Output only the entries, exactly as given, without the pictures.

*Source data*
════════
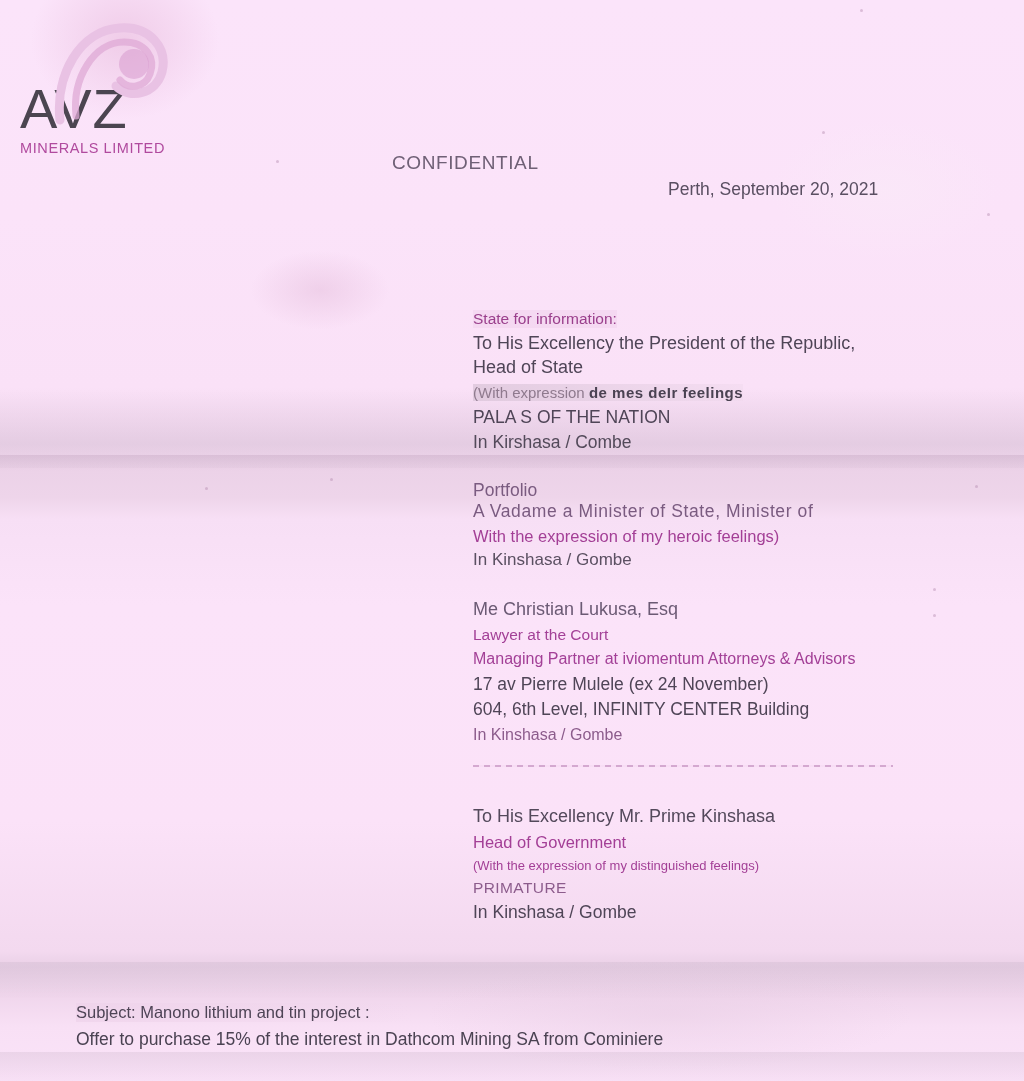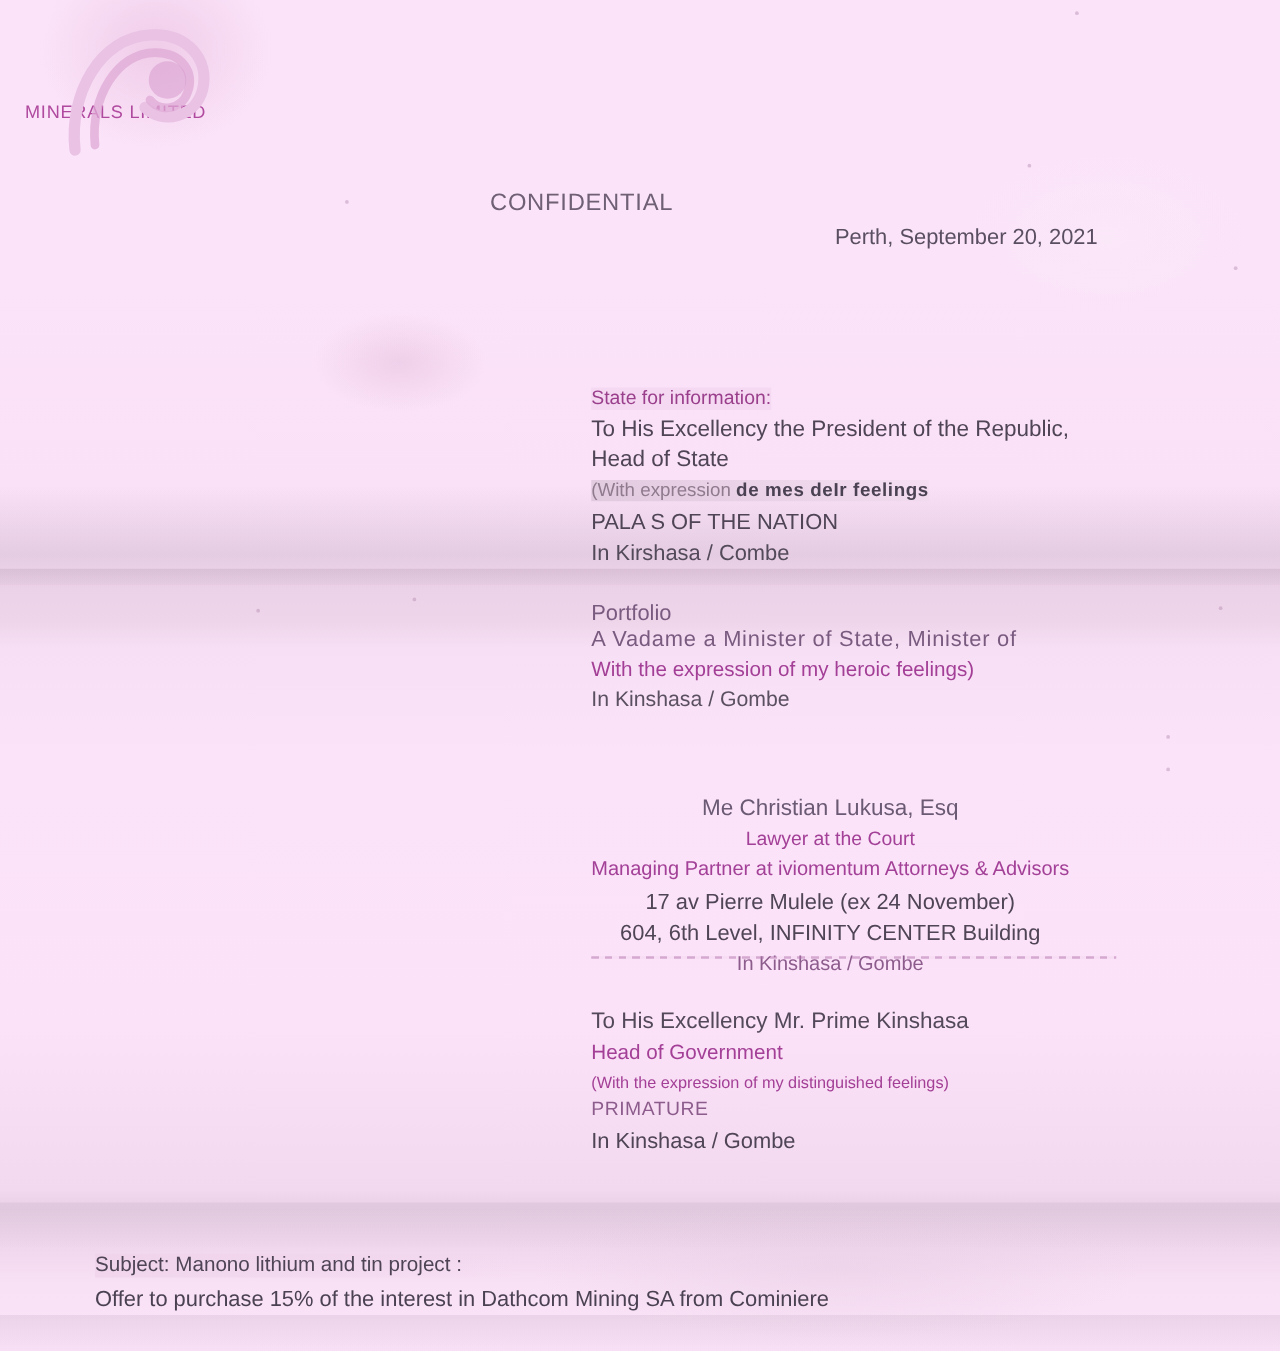--- a/index.html
+++ b/index.html
@@ -209,6 +209,7 @@
       <path d="M26,96 C22,58 44,22 74,22 C96,22 106,38 100,54 C95,68 78,70 70,60" fill="none" stroke="#dfa9d6" stroke-width="7" stroke-linecap="round" opacity=".75"></path>
       <circle cx="84" cy="44" r="15" fill="#d79ace" opacity=".55"></circle>
     </svg>
+    <div class="logo-word">AVZ</div>
     <div class="logo-sub">MINERALS LIMITED</div>
   </div>
 

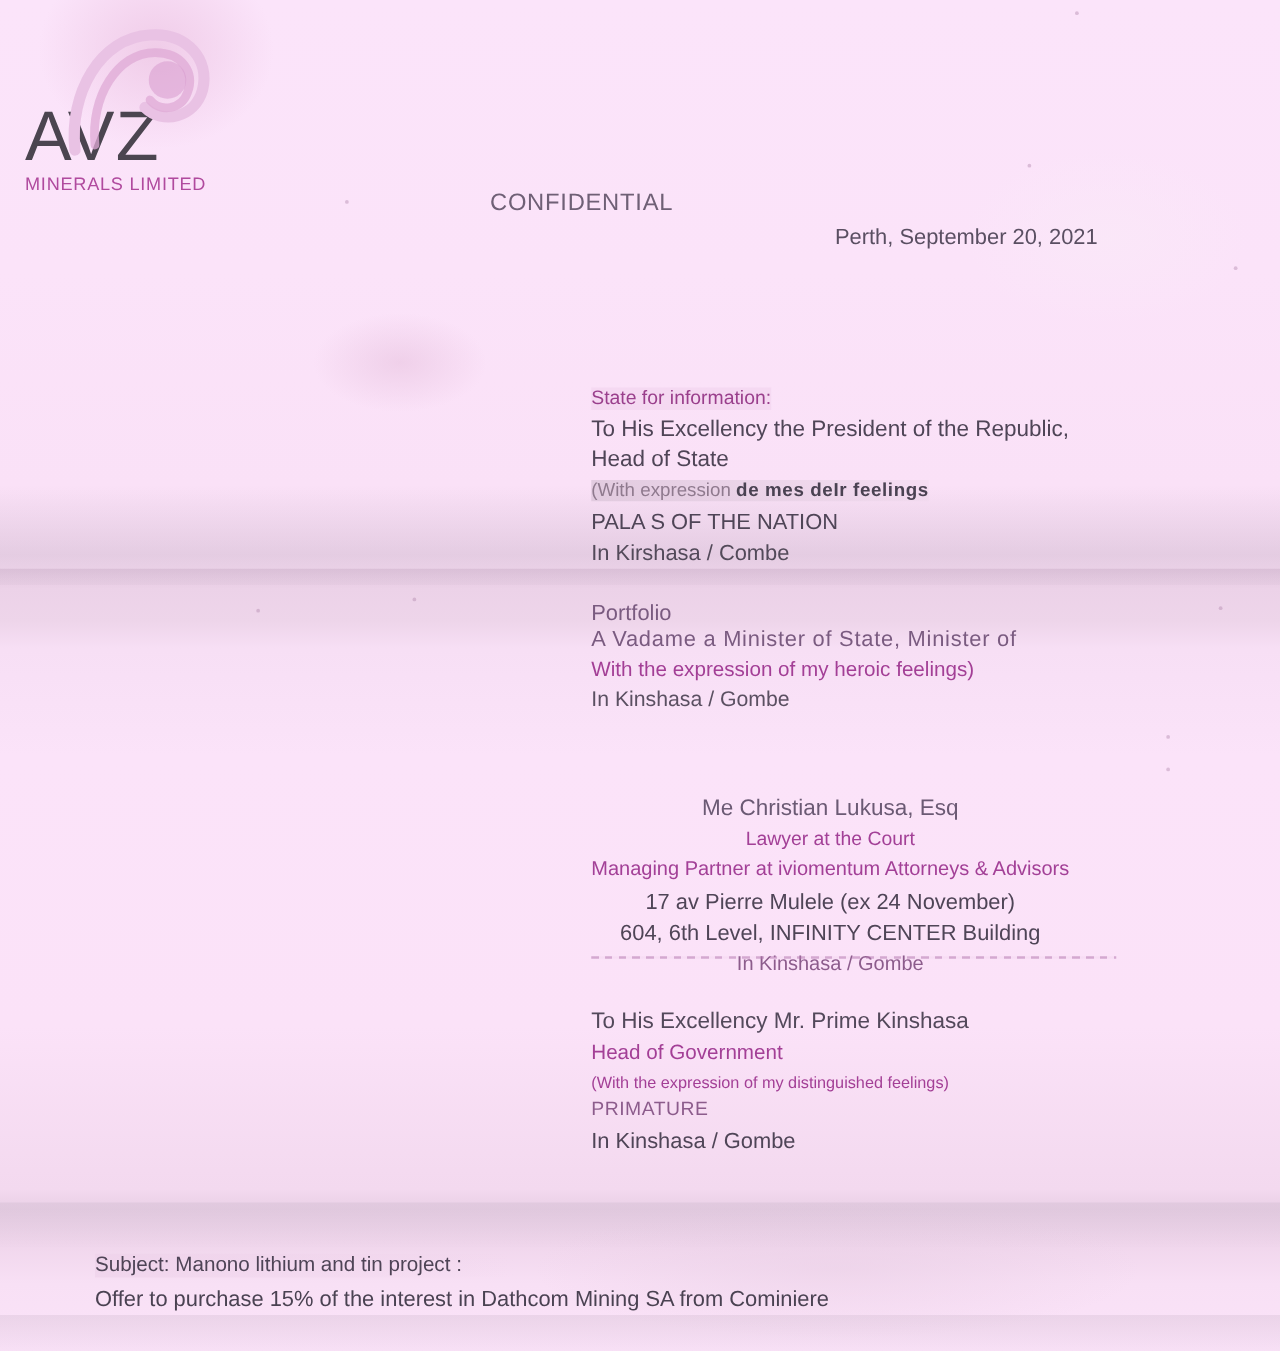--- a/index.html
+++ b/index.html
@@ -135,7 +135,7 @@
   #madame .l2 { font-size: 16.5px; color: #a33f96; margin-top: 5px; }
   #madame .l3 { font-size: 17px; color: #5b5062; margin-top: 4px; }
 
-  #lawyer { left: 473px; top: 636px; text-align: center; }
+  #lawyer { left: 473px; top: 599px; }
   #lawyer .l0 { font-size: 18px; color: #6b5a74; }
   #lawyer .l1 { font-size: 15.5px; color: #a34097; margin-top: 6px; }
   #lawyer .l2 { font-size: 16px; color: #a34097; margin-top: 6px; }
════════
*Solution to this problem*
--- a/index.html
+++ b/index.html
@@ -209,6 +209,7 @@
       <path d="M26,96 C22,58 44,22 74,22 C96,22 106,38 100,54 C95,68 78,70 70,60" fill="none" stroke="#dfa9d6" stroke-width="7" stroke-linecap="round" opacity=".75"></path>
       <circle cx="84" cy="44" r="15" fill="#d79ace" opacity=".55"></circle>
     </svg>
+    <div class="logo-word">AVZ</div>
     <div class="logo-sub">MINERALS LIMITED</div>
   </div>
 

--- a/index.html
+++ b/index.html
@@ -135,7 +135,7 @@
   #madame .l2 { font-size: 16.5px; color: #a33f96; margin-top: 5px; }
   #madame .l3 { font-size: 17px; color: #5b5062; margin-top: 4px; }
 
-  #lawyer { left: 473px; top: 636px; text-align: center; }
+  #lawyer { left: 473px; top: 599px; }
   #lawyer .l0 { font-size: 18px; color: #6b5a74; }
   #lawyer .l1 { font-size: 15.5px; color: #a34097; margin-top: 6px; }
   #lawyer .l2 { font-size: 16px; color: #a34097; margin-top: 6px; }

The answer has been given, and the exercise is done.